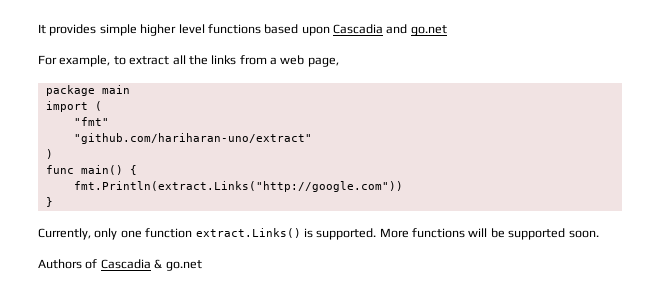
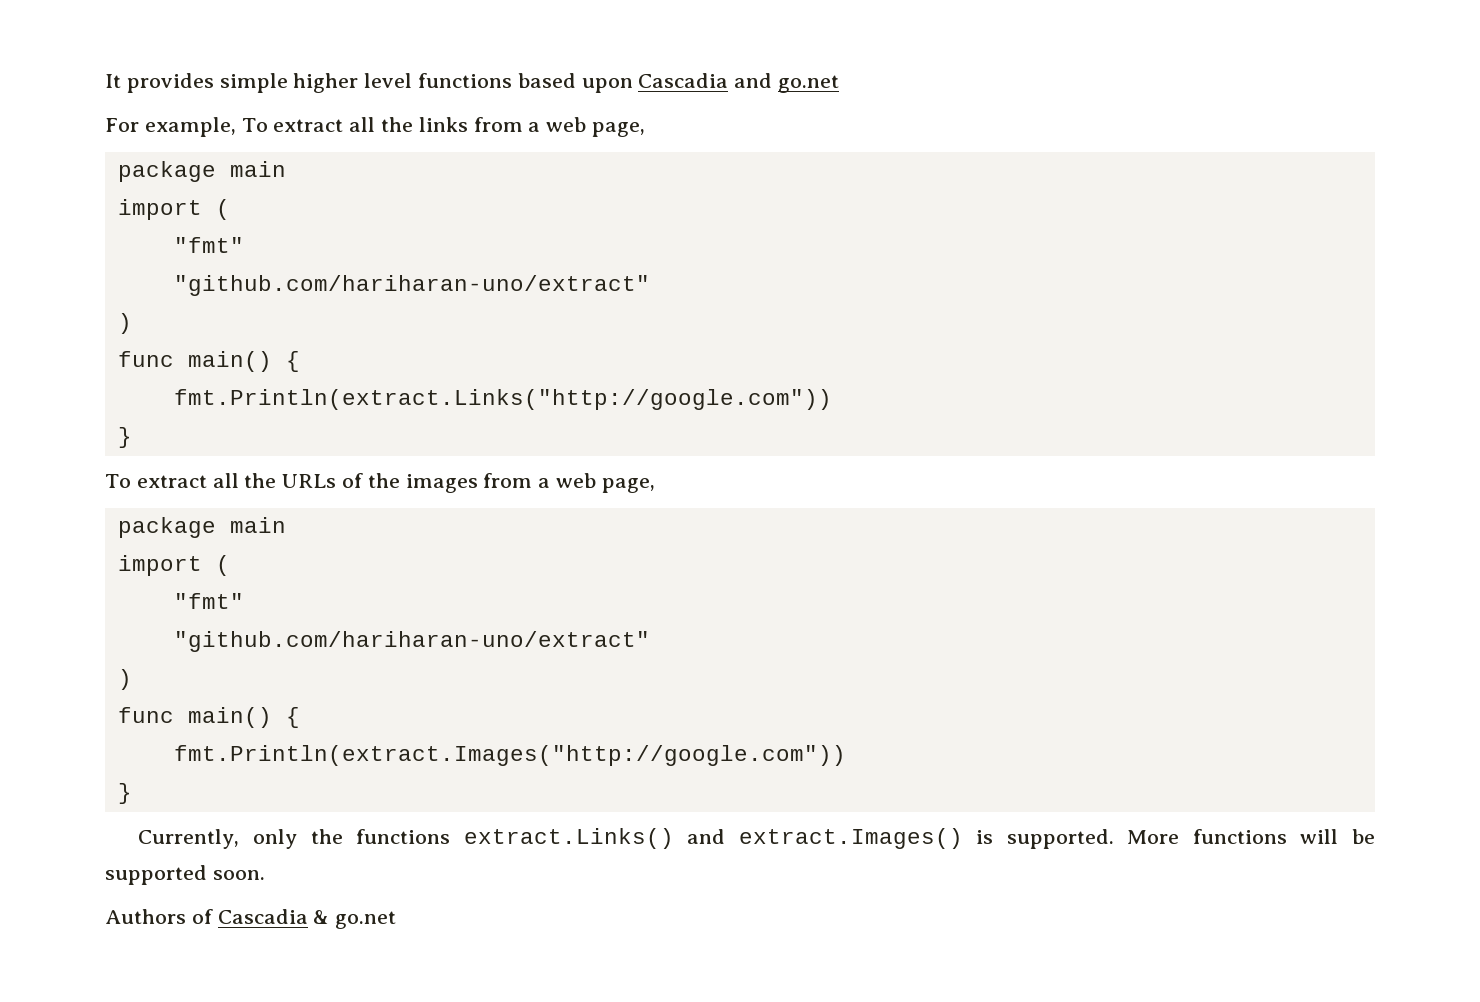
[113,56,126,65] to -> [241,118,268,132] To
[38,228,301,240] Currently, only one function extract.Links() -> [105,473,655,493] [117,517,286,538] [117,555,230,576] [173,593,244,609] [173,631,650,652] [117,669,132,690] [117,707,300,728] [173,745,846,766] [117,783,132,804] [138,828,963,849] To extract all the URLs of the images from a web page, // package main // import ( // "fmt" // "github.com/hariharan-uno/extract" // ) // func main() { // fmt.Println(extract.Images("http://google.com")) // } // Currently, only the functions extract.Links() and extract.Images()

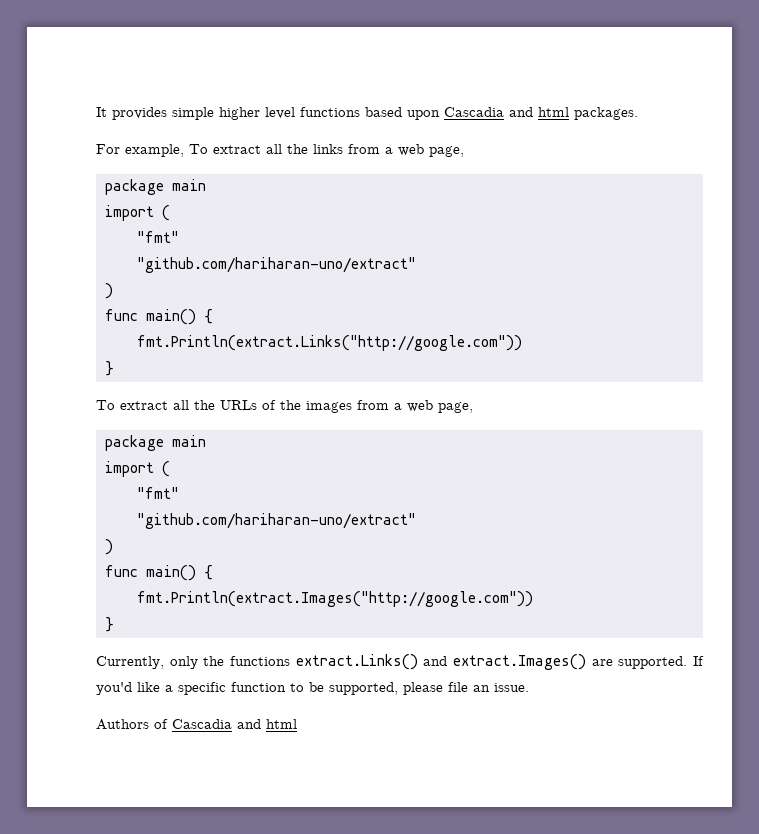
[778,75,840,93] go.net -> [538,107,638,120] html packages.
[976,829,1376,849] [105,865,265,885] is supported. More functions will be supported soon. -> [591,656,704,669] [96,682,529,695] are supported. If you'd like a specific function to be supported, please file an issue.
[313,910,397,929] & go.net -> [237,719,297,729] and html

________

**Exercise:** Report how many lines of the entries above contain the word "html", giving the number by itself.

**Written answer:** 2